Dear Dad: June 11, 2025

 


Dear Dad,

Your last birthday was 2 years ago and I remember it well.  (It doesn't hurt that I documented most of it here).  Of course what I remember clearly is not documented.  That I did buy you a chocolate donut and you only wanted about 1/4 of it.  I'm not complaining because you didn't eat the donut...it's that you didn't want to eat it and you were as big of a chocoholic as I am.  Maybe I should have realized then that this would be your last birthday.  Maybe I should have realized that the end was near, but this endless cycle of home, hospital, rehab, hospital had gone on for so long.  I thought it might never end...I feared that it might never end.  Hell, I don't know what I thought.  Those months were exhausting for everyone.

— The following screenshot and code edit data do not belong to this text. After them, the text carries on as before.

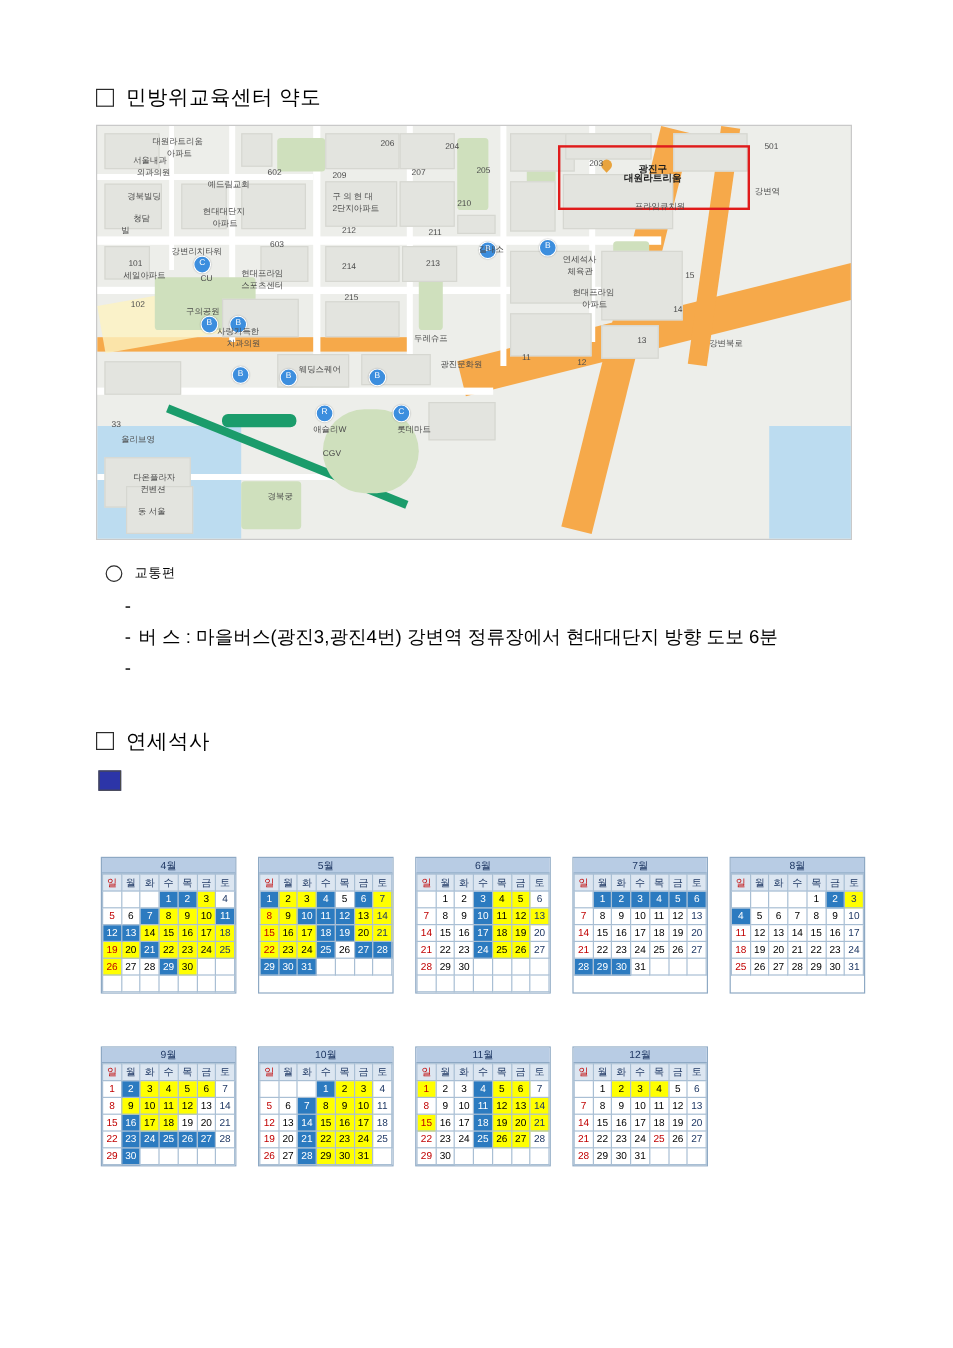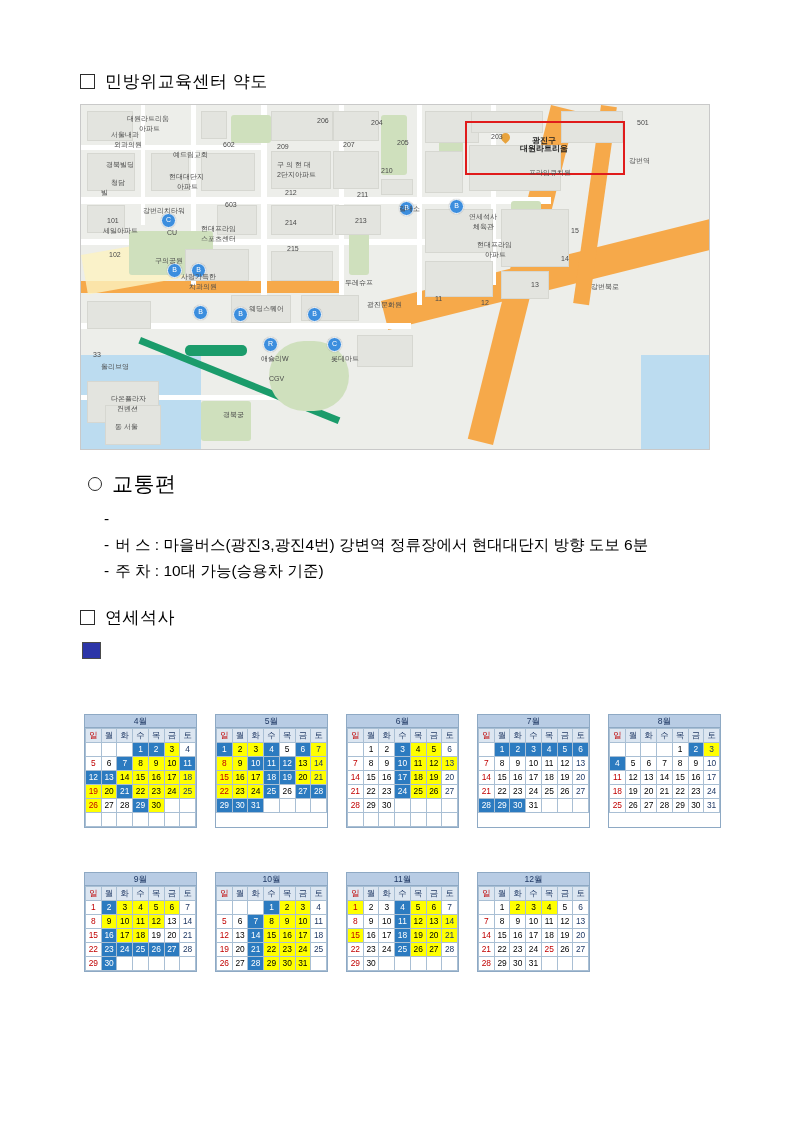--- a/index.html
+++ b/index.html
@@ -108,21 +108,21 @@
     position: absolute;
     font-size: 8px;
     font-weight: bold;
     color: #1d1d1d;
     text-align: center;
     white-space: nowrap;
   }
 
   
   #transport { position: absolute; left: 88px; top: 470px; width: 660px; }
-  #transport .t-head { font-size: 21px; }
+  #transport .t-head { font-size: 11px; }
   #transport ul { list-style: none; margin: 8px 0 0 0; padding: 0; }
   #transport li {
     font-size: 15.5px;
     line-height: 1.68;
     display: flex;
     gap: 6px;
     padding-left: 16px;
   }
   #transport li .dash { flex: 0 0 auto; }
 
@@ -362,21 +362,20 @@
     <ul>
       <li>
         <span class="dash">-</span>
       </li>
       <li>
         <span class="dash">-</span>
         <span>버   스 : 마을버스(광진3,광진4번) 강변역 정류장에서 현대대단지 방향 도보 6분</span>
       </li>
       <li>
         <span class="dash">-</span>
-        <span>주   차 : 10대 가능(승용차 기준)</span>
       </li>
     </ul>
   </div>
 
   <div class="sec-head" id="avail-title">
     <span class="sq-bullet"></span>
     <span>연세석사</span>
   </div>
 
   <div id="legend">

 I want to say if I only knew...but then you never can.  I should have figured out that you were never going to get better.  But instead I had to wait until a nurse finally told me what I should have known.  And then it was clear.  June 11, 2023 was your last birthday.

I had a dream last night about you.  It was winter/Christmas.  (Why would my brain go there?  Maybe because it was getting cold in the bedroom.)  I was on the phone with either Matt Lauer (?) or Tony  Dokoupil (??) about the fact that your Christmas present from LL Bean (or maybe it was Land's End?) wasn't going to show up in time.  And I was very upset about that.  (Anyone care to interpret that?)  The dream concluded with you calling saying what YOU were getting me was not available.  (More interpretation...go!)

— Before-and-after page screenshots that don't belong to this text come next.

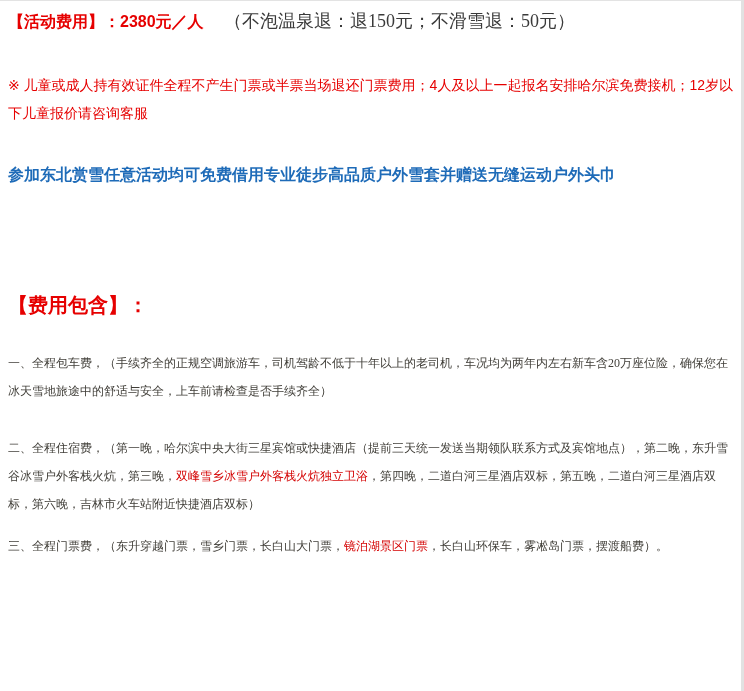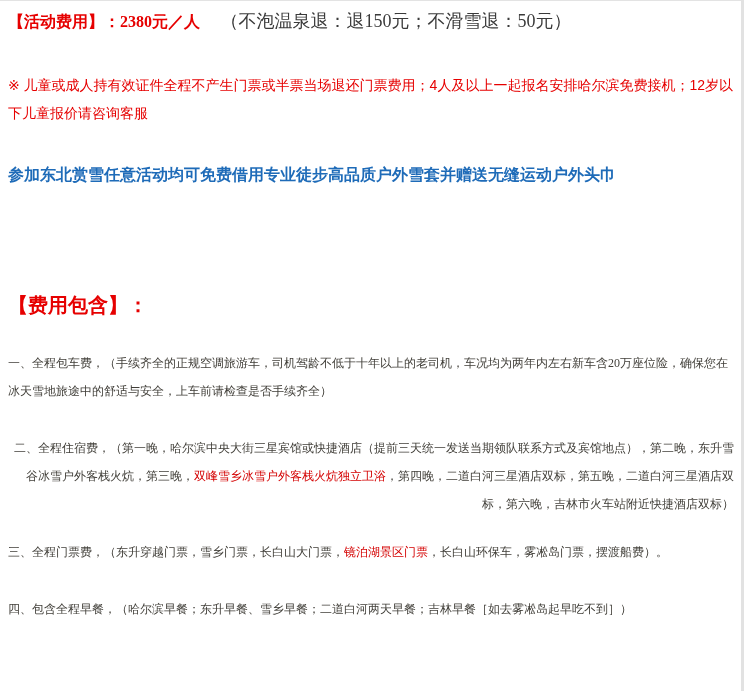--- a/index.html
+++ b/index.html
@@ -35,21 +35,21 @@
 
   .price-line {
     font-size: 16px;
     line-height: 22px;
     margin-bottom: 38px;
     white-space: nowrap;
   }
   .price-strong {
     color: #e60000;
     font-weight: bold;
-    font-family: Liberation Serif, serif;
+    font-family: Liberation Sans, sans-serif;
   }
   .price-note {
     color: #3a3a3a;
     font-size: 18px;
     font-weight: normal;
     font-family: "Liberation Serif", "DejaVu Serif", serif;
     margin-left: 16px;
   }
 
   .child-notice {
@@ -78,21 +78,21 @@
     font-family: "Liberation Sans", "DejaVu Sans", sans-serif;
   }
 
   .fee-item {
     font-family: "Liberation Serif", "DejaVu Serif", serif;
     color: #403e38;
     font-size: 12px;
     line-height: 28px;
     margin-bottom: 29px;
   }
-  .fee-item.item-lodging  { margin-bottom: 20px; text-align: right; }
+  .fee-item.item-lodging  { margin-bottom: 14px; }
   .fee-item.item-tickets  { margin-bottom: 29px; }
   .fee-item.item-breakfast{ margin-bottom: 0; }
   .fee-item .highlight {
     color: #d40000;
   }
 </style>
 </head>
 <body>
 
 <div class="top-edge"></div>
@@ -114,15 +114,14 @@
   <p class="fee-item item-bus">一、全程包车费，（手续齐全的正规空调旅游车，司机驾龄不低于十年以上的老司机，车况均为两年内左右新车含20万座位险，确保您在冰天雪地旅途中的舒适与安全，上车前请检查是否手续齐全）</p>
 
   <p class="fee-item item-lodging">
     <span>二、全程住宿费，（第一晚，哈尔滨中央大街三星宾馆或快捷酒店（提前三天统一发送当期领队联系方式及宾馆地点），第二晚，东升雪谷冰雪户外客栈火炕，第三晚，</span><span class="highlight">双峰雪乡冰雪户外客栈火炕独立卫浴</span><span>，第四晚，二道白河三星酒店双标，第五晚，二道白河三星酒店双标，第六晚，吉林市火车站附近快捷酒店双标）</span>
   </p>
 
   <p class="fee-item item-tickets">
     <span>三、全程门票费，（东升穿越门票，雪乡门票，长白山大门票，</span><span class="highlight">镜泊湖景区门票</span><span>，长白山环保车，雾凇岛门票，摆渡船费）。</span>
   </p>
 
-  <p class="fee-item item-breakfast">四、包含全程早餐，（哈尔滨早餐；东升早餐、雪乡早餐；二道白河两天早餐；吉林早餐［如去雾凇岛起早吃不到］）</p>
 
 </div>
 
 </body></html>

I miss you on your birthday.  However, to be honest, I may miss you more on MY birthday.  (Since there are only 4 days between the two.)  You were the one who always got cards for the occasion.  I never realized how much I would miss that.  Yes, I still get cards for my birthday, but there was something about the cards you picked out.  They were always signed from you and mom, but I KNOW it was you.  And somehow my birthday doesn't feel the same without you and them.  It's just not as special.  This year I just didn't feel like celebrating and I think not having you around (again) was part of that.  You and your cards made a big difference to me...even though I didn't realize it at the time.  (So much that I didn't realize that I should have!)

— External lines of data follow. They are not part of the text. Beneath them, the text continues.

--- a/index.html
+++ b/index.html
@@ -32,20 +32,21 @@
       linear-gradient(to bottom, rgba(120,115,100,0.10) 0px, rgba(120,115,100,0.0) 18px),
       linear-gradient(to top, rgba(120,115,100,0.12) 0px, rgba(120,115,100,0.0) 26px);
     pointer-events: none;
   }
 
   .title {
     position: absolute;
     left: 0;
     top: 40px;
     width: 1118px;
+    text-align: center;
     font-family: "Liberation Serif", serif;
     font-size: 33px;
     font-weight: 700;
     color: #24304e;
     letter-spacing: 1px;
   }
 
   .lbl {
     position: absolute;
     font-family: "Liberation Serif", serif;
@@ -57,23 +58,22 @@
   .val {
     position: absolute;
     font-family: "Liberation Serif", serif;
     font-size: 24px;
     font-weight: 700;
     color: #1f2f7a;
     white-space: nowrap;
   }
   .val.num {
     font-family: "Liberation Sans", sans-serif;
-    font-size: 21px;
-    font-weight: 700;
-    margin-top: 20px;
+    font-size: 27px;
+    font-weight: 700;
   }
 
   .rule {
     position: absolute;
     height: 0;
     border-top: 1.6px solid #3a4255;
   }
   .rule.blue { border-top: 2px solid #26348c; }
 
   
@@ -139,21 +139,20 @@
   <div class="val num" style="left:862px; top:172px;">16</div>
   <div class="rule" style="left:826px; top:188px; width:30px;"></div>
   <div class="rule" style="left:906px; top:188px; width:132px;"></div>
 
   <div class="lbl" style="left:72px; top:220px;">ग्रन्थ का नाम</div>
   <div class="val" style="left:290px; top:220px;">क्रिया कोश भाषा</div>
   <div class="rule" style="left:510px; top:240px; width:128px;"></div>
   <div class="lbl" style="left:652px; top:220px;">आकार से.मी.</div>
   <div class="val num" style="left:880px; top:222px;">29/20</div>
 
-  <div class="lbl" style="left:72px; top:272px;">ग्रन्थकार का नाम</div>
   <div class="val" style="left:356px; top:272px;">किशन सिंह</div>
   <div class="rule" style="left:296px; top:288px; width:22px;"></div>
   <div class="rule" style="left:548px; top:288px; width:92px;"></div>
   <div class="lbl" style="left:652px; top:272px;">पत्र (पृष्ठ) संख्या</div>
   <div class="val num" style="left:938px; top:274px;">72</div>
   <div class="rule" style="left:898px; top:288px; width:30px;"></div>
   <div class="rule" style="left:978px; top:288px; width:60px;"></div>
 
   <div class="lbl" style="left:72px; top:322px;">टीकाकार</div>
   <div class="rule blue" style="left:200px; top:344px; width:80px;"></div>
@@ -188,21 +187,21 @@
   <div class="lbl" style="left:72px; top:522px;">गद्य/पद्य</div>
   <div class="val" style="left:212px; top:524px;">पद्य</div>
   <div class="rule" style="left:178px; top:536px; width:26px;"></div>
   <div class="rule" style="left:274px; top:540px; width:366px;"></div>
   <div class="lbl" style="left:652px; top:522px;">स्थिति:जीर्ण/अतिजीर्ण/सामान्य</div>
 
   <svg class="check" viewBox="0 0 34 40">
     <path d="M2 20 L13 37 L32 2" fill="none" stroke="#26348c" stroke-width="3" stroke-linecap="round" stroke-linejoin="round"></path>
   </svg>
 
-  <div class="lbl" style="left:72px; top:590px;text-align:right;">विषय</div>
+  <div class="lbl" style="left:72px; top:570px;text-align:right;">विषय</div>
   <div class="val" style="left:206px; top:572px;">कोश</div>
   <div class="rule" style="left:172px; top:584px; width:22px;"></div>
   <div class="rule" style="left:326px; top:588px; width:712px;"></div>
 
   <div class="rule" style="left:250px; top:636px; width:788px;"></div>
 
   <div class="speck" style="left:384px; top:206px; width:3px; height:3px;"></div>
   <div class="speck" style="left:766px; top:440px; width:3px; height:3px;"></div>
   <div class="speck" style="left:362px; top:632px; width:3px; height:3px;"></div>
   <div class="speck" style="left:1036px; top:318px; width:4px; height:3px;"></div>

As I approach the 2nd anniversary of your death, I still wonder what, if anything, I could have done differently.  I still second guess myself.  And though I try not to, I still feel guilt at not being there on your last day.  (I really DID think you would hang on until the 4th of July.)  But what's done is done and I did what I did, whether it was right or wrong.  (God, I hope it was right.)

Though we may not have said it enough...I love you dad.